== Exercise goal ==
Go to the line containing "[362,133,422,143] command: ->" in the records below. Repeat it and the lines after it exactly, all the way to the end.

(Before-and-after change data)
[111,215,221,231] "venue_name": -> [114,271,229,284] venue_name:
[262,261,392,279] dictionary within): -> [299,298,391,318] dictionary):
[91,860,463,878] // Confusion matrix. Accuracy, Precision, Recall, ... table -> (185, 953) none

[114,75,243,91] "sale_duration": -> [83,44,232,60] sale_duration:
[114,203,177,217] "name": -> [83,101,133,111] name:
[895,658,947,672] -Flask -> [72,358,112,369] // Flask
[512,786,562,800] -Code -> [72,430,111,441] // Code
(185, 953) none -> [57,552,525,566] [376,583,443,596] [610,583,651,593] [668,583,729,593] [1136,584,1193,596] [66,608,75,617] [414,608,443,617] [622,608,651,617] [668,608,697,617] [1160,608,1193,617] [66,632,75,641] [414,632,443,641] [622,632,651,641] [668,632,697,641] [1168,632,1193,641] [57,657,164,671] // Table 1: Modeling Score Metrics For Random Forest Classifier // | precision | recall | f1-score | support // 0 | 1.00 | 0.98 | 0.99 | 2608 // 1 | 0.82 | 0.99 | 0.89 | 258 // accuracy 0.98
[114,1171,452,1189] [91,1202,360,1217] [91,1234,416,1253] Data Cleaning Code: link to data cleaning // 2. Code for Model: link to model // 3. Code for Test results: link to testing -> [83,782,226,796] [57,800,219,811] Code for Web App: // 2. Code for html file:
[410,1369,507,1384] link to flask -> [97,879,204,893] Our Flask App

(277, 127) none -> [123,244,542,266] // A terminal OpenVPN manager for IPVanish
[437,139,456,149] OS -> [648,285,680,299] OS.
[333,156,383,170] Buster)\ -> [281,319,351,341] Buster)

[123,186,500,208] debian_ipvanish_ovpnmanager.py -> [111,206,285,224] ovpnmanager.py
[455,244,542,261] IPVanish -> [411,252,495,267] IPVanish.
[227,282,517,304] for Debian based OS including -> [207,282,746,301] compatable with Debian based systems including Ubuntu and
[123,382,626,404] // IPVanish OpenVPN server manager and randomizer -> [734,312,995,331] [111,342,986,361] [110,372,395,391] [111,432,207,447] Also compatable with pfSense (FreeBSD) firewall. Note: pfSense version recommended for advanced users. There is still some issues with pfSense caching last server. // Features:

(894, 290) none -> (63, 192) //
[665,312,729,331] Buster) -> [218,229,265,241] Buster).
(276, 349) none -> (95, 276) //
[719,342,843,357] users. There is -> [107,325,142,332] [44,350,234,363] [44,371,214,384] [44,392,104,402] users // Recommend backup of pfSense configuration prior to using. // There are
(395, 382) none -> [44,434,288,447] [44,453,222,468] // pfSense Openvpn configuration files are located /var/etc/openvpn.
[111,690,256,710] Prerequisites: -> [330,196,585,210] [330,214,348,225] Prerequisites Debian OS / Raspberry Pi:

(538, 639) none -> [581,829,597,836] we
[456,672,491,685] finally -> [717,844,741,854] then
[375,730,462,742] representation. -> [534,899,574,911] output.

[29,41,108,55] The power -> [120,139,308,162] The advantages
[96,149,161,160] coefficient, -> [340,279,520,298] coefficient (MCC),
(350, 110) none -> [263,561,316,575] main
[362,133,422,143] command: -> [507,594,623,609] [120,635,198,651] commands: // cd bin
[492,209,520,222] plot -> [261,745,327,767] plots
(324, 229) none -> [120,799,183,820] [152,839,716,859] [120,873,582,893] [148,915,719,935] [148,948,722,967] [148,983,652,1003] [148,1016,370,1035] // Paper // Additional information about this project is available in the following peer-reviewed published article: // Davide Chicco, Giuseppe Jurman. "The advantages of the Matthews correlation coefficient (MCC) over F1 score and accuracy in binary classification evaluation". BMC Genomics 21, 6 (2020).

== Answer to the exercise ==
[362,133,422,143] command: -> [507,594,623,609] [120,635,198,651] commands: // cd bin
[492,209,520,222] plot -> [261,745,327,767] plots
(324, 229) none -> [120,799,183,820] [152,839,716,859] [120,873,582,893] [148,915,719,935] [148,948,722,967] [148,983,652,1003] [148,1016,370,1035] // Paper // Additional information about this project is available in the following peer-reviewed published article: // Davide Chicco, Giuseppe Jurman. "The advantages of the Matthews correlation coefficient (MCC) over F1 score and accuracy in binary classification evaluation". BMC Genomics 21, 6 (2020).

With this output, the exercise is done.